* **Problem to solve**:
Look in the material below for the line holding "subtotal: 2196.70 -> 1935.80". Set it down exactly, with each later line up to and including the line holding "total: 2544.31 -> 2381.03".

(The data)

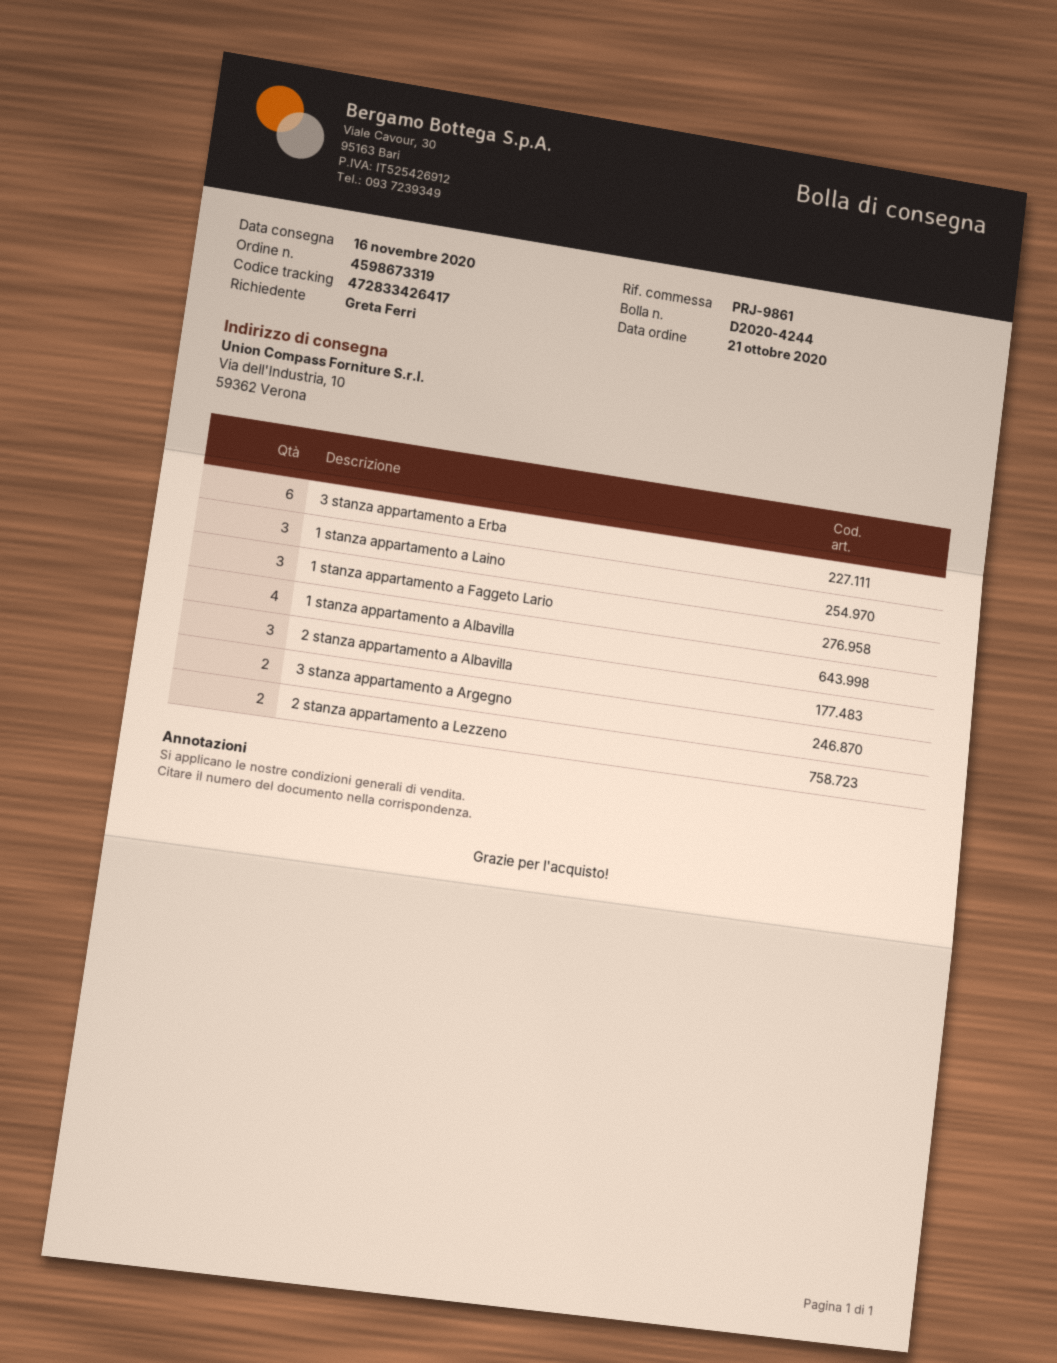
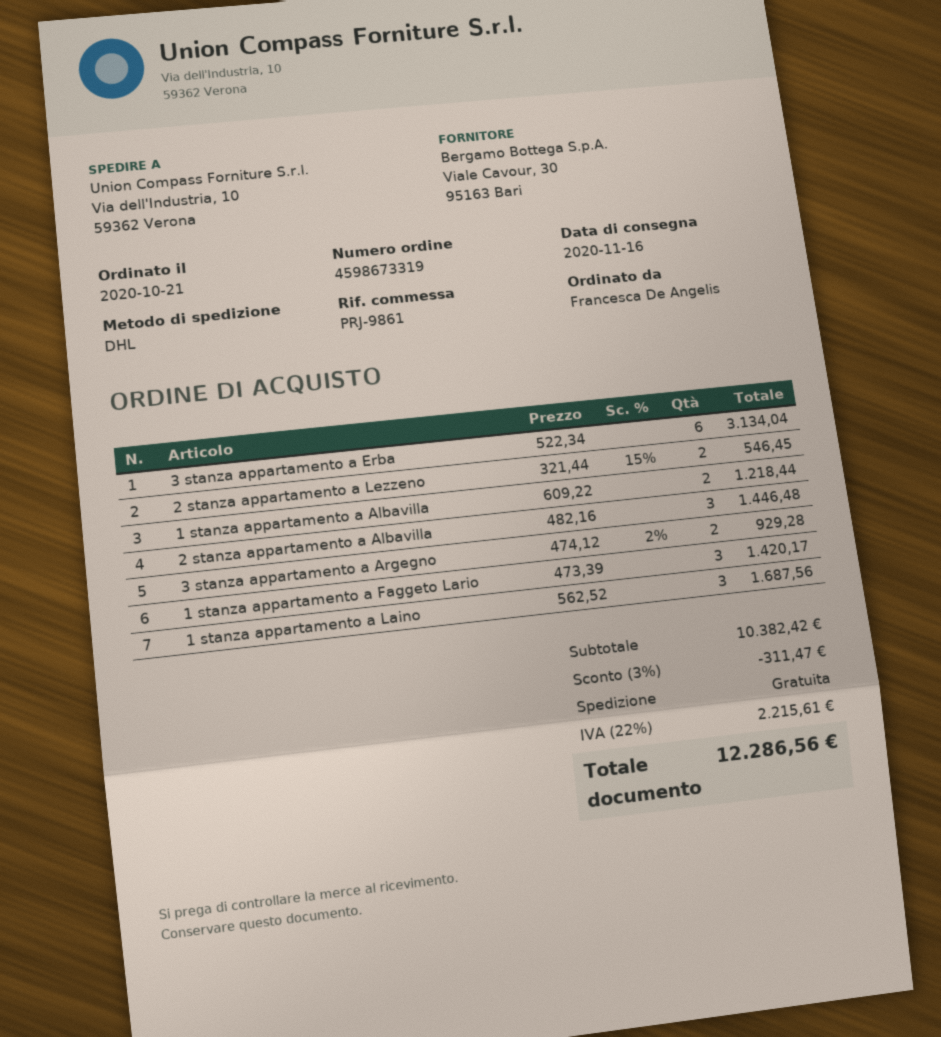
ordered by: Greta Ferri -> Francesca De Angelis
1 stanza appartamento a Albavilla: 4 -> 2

(End The data)
(The data)

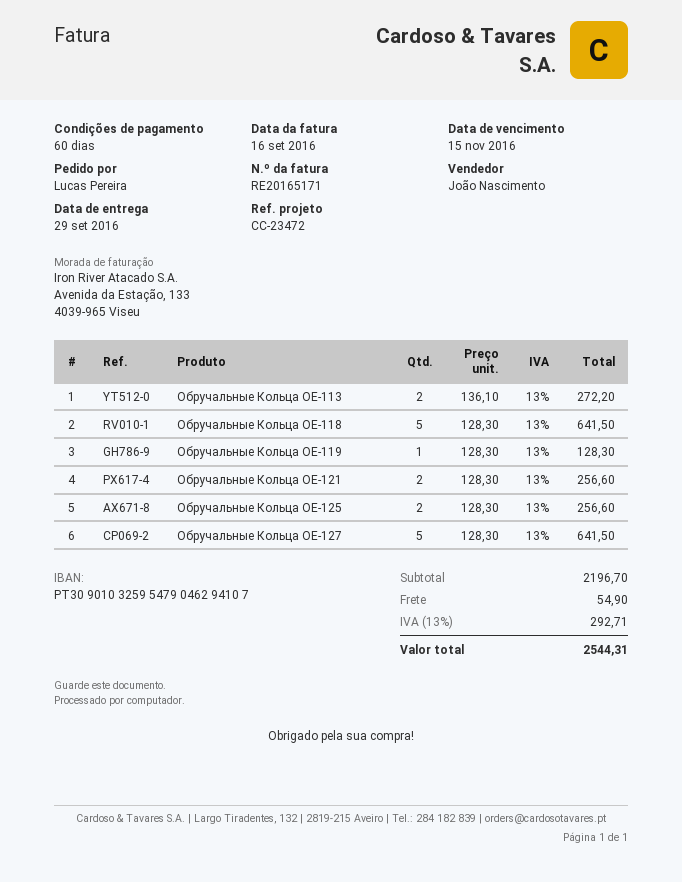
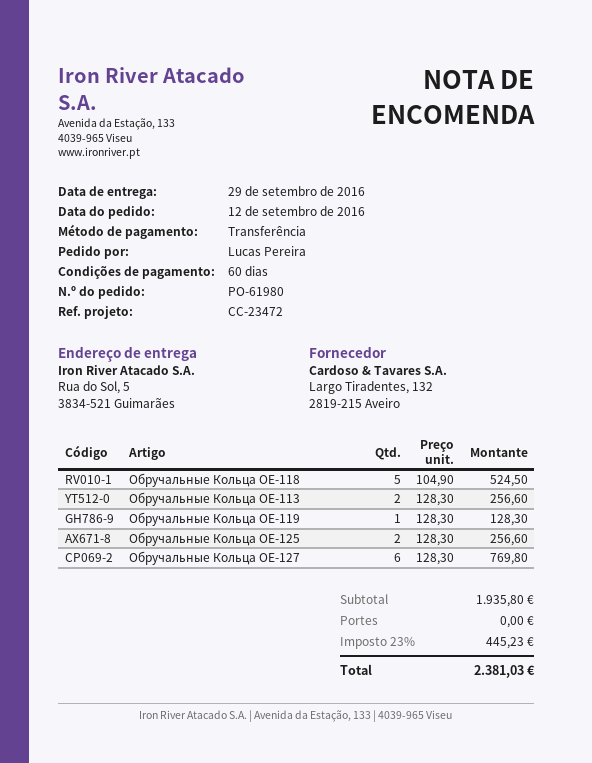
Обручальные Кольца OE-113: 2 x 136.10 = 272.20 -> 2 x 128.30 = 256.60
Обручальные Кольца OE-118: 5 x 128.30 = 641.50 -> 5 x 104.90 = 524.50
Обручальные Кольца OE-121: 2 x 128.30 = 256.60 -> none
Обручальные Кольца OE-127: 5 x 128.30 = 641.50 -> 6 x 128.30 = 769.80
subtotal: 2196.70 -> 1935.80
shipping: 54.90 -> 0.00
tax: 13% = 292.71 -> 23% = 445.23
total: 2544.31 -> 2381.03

(End The data)

* **Result**:
subtotal: 2196.70 -> 1935.80
shipping: 54.90 -> 0.00
tax: 13% = 292.71 -> 23% = 445.23
total: 2544.31 -> 2381.03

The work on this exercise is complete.